Data provided
=== Section Start ===
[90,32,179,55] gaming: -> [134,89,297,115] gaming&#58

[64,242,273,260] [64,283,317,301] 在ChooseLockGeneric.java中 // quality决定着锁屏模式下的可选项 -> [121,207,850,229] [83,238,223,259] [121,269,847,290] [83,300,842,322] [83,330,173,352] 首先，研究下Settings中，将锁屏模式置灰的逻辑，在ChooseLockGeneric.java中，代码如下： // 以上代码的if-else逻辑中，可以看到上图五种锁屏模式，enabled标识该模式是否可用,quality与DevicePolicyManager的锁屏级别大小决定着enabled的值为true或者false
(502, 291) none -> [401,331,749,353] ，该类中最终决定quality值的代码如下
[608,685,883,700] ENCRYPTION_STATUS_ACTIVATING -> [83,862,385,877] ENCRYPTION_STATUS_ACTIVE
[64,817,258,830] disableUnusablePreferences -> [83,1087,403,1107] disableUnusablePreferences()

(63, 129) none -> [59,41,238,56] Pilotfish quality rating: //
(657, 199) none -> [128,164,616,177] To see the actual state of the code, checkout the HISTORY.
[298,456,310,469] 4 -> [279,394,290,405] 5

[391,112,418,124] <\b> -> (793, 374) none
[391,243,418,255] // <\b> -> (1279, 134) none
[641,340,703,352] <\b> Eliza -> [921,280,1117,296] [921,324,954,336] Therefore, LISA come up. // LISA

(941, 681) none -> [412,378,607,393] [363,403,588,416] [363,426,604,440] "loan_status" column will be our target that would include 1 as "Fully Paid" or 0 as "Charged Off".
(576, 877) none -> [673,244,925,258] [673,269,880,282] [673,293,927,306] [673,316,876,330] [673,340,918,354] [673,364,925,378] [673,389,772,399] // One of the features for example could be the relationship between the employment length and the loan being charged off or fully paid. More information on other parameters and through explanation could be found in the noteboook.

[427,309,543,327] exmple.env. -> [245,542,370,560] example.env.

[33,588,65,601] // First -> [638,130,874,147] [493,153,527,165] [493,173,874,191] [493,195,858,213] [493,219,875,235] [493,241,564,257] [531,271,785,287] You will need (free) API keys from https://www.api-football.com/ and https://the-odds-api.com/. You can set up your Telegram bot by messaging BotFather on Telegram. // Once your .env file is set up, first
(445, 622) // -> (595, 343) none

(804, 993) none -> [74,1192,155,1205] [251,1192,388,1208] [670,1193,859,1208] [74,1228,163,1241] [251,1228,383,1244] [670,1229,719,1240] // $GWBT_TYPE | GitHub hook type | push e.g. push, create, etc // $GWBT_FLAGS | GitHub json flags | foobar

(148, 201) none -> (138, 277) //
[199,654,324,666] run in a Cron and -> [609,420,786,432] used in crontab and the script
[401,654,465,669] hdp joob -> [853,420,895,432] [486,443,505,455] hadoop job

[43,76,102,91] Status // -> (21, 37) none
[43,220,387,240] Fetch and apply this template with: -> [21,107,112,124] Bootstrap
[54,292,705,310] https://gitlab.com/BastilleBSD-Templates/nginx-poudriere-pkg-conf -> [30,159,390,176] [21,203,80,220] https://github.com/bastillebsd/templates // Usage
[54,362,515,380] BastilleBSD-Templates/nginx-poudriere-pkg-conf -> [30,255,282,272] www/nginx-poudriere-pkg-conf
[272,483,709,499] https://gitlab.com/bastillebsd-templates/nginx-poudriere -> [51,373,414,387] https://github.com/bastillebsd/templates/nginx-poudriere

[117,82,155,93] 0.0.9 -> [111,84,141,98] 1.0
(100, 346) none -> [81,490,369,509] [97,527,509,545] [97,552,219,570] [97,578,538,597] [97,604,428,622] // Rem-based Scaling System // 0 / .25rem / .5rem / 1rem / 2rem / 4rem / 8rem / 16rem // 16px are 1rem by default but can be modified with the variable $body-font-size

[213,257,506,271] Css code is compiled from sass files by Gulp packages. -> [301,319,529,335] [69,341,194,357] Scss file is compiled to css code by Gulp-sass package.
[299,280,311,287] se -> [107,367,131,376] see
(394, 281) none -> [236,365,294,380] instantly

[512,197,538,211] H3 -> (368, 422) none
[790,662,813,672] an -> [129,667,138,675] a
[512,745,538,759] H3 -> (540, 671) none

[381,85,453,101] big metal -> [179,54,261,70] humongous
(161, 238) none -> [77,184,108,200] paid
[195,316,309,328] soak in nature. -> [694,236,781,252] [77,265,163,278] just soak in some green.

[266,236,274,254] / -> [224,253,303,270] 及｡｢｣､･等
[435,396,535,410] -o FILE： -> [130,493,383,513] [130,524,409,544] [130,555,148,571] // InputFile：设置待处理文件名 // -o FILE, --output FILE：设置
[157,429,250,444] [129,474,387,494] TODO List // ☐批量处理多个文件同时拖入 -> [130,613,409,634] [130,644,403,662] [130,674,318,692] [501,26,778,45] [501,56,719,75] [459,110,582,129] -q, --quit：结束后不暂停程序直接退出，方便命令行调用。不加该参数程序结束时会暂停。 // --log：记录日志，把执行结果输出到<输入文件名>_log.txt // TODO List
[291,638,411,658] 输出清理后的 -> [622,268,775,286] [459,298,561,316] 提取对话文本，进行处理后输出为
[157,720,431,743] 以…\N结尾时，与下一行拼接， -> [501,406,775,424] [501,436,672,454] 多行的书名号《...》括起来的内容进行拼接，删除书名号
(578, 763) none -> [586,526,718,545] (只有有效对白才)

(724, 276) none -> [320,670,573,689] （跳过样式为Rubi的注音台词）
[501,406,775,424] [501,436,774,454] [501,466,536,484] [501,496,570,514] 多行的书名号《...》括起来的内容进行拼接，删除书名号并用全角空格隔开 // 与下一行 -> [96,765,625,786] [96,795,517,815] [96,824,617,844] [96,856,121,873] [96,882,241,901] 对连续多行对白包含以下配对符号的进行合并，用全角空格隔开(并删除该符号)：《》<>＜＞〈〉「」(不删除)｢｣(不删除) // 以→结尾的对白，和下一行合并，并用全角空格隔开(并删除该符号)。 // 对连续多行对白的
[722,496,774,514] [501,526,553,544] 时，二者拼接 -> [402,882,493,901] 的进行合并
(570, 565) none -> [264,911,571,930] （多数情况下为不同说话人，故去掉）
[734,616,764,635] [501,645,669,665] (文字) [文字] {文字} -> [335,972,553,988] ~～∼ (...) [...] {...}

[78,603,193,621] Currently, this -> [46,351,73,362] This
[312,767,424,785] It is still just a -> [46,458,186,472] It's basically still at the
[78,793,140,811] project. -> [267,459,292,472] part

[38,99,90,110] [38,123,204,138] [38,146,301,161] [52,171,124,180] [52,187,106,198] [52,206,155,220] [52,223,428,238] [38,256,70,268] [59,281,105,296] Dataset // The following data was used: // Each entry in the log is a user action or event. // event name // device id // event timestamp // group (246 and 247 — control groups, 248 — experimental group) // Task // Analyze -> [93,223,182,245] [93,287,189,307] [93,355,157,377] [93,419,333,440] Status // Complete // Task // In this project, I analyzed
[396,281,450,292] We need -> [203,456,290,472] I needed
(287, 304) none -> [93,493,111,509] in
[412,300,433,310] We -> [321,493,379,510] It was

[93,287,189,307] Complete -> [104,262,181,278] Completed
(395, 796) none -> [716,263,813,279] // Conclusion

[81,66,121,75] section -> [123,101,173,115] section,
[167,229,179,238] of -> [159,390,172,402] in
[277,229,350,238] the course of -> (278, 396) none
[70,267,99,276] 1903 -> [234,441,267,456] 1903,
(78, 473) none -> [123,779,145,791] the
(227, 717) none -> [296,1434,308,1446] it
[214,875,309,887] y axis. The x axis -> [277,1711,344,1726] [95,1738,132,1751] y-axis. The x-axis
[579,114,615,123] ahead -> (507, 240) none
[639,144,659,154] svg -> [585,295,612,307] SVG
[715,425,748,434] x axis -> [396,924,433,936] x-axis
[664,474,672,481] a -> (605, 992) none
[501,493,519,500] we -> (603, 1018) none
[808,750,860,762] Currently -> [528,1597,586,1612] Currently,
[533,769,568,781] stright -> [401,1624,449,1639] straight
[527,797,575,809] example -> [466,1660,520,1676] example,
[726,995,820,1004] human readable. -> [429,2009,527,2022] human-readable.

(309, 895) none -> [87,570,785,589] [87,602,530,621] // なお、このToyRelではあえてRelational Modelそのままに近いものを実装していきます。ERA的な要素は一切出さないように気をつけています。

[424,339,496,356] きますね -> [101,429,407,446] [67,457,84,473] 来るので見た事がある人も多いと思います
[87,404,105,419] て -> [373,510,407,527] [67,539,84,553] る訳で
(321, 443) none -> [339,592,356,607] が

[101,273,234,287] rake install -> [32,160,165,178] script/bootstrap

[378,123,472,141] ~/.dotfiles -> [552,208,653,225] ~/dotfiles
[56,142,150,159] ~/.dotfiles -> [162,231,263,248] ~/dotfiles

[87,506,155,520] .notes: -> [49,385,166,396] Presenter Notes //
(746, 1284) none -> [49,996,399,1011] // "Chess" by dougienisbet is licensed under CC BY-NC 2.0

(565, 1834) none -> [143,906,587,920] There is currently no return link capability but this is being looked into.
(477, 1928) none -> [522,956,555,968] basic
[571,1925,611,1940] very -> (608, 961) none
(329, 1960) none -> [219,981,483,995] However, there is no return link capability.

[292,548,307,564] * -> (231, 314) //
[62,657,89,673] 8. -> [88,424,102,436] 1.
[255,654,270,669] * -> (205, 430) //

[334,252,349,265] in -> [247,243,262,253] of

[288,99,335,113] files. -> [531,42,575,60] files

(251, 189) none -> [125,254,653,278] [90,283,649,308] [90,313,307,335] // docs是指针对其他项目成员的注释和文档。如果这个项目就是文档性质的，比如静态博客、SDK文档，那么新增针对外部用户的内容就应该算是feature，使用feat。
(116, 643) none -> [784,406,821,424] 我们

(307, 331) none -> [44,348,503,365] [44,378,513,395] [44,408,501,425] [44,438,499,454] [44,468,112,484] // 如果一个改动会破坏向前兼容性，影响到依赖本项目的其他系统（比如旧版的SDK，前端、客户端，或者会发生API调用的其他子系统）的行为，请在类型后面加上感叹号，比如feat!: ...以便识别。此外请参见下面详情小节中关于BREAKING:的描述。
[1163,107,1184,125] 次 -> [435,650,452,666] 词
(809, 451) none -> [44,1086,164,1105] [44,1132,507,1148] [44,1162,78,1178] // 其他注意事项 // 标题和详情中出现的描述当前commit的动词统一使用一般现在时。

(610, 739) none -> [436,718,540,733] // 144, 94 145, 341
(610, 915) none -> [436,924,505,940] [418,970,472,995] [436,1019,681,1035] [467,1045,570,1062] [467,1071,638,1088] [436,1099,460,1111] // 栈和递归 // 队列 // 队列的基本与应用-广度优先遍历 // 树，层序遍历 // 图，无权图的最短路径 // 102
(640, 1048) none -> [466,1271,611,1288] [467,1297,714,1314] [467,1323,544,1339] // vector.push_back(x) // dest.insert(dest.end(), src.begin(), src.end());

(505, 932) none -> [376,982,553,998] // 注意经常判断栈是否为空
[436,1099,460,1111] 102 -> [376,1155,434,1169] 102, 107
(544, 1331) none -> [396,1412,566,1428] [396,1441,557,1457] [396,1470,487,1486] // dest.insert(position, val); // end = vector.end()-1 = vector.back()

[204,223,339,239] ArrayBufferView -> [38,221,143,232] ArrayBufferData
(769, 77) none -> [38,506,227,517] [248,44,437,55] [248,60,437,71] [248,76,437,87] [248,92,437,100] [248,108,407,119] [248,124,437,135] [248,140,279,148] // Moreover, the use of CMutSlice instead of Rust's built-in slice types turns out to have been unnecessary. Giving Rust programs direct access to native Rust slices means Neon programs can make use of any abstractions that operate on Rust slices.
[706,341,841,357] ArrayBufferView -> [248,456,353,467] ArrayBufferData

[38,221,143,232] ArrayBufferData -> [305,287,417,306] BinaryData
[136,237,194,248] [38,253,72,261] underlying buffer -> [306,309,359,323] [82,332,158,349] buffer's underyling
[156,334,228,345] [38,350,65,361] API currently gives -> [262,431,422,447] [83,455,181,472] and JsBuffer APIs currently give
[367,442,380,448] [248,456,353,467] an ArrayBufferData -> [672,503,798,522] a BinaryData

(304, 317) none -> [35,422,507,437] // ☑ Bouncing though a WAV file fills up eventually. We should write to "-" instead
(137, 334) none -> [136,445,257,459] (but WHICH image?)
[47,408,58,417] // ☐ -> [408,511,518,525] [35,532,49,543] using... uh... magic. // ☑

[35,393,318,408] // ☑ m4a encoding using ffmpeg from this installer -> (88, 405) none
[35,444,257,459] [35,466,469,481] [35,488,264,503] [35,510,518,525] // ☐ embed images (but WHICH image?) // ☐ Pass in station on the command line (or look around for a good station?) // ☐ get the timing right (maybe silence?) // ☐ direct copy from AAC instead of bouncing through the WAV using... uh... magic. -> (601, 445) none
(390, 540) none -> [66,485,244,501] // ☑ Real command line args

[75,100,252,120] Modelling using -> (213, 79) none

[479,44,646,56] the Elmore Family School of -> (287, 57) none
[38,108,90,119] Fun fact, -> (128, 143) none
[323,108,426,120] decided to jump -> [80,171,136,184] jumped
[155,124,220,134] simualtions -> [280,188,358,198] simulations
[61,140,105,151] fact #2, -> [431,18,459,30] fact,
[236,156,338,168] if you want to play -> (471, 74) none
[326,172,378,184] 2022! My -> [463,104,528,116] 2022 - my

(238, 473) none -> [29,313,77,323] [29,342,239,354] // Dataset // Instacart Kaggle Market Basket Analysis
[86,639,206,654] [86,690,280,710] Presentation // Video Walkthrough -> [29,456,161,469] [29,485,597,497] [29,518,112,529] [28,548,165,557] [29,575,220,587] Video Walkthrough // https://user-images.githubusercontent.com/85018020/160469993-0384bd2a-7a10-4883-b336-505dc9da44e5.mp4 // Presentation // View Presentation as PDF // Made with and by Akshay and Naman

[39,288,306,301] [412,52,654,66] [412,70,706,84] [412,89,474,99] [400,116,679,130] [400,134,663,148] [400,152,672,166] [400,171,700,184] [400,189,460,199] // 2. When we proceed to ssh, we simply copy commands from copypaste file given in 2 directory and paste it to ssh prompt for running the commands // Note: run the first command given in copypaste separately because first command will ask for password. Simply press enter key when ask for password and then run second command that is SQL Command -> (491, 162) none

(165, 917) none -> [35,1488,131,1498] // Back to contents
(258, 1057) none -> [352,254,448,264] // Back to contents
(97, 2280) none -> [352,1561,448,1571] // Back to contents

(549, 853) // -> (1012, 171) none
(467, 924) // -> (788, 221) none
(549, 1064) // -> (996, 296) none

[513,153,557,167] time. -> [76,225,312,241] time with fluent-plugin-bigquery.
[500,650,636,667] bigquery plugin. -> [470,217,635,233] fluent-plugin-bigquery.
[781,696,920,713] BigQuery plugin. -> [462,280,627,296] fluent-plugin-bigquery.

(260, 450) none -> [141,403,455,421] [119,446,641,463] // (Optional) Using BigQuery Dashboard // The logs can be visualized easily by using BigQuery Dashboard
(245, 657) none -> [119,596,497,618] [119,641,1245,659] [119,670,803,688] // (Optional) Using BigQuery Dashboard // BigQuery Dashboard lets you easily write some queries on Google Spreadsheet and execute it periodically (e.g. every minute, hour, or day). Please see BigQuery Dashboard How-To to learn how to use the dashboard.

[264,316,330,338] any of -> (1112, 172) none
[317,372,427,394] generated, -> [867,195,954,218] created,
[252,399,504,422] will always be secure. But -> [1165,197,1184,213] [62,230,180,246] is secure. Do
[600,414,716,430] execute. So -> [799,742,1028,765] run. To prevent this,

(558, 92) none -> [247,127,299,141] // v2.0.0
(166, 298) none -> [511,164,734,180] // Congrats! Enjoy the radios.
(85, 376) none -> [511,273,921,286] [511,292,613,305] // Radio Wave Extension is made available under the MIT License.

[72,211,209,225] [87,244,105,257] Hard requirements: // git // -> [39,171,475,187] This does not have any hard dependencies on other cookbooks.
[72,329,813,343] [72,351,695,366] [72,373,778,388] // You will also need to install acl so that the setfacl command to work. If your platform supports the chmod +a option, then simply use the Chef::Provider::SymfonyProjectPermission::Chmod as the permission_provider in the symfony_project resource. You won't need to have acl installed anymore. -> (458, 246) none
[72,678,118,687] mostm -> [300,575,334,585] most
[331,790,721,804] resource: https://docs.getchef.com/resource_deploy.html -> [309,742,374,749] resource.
=== Section End ===
Work to be completed
Copy the records above faithfully. Begin at their first line, end at the line containing "(502, 291) none", and include nothing else.

Response box
[90,32,179,55] gaming: -> [134,89,297,115] gaming&#58

[64,242,273,260] [64,283,317,301] 在ChooseLockGeneric.java中 // quality决定着锁屏模式下的可选项 -> [121,207,850,229] [83,238,223,259] [121,269,847,290] [83,300,842,322] [83,330,173,352] 首先，研究下Settings中，将锁屏模式置灰的逻辑，在ChooseLockGeneric.java中，代码如下： // 以上代码的if-else逻辑中，可以看到上图五种锁屏模式，enabled标识该模式是否可用,quality与DevicePolicyManager的锁屏级别大小决定着enabled的值为true或者false
(502, 291) none -> [401,331,749,353] ，该类中最终决定quality值的代码如下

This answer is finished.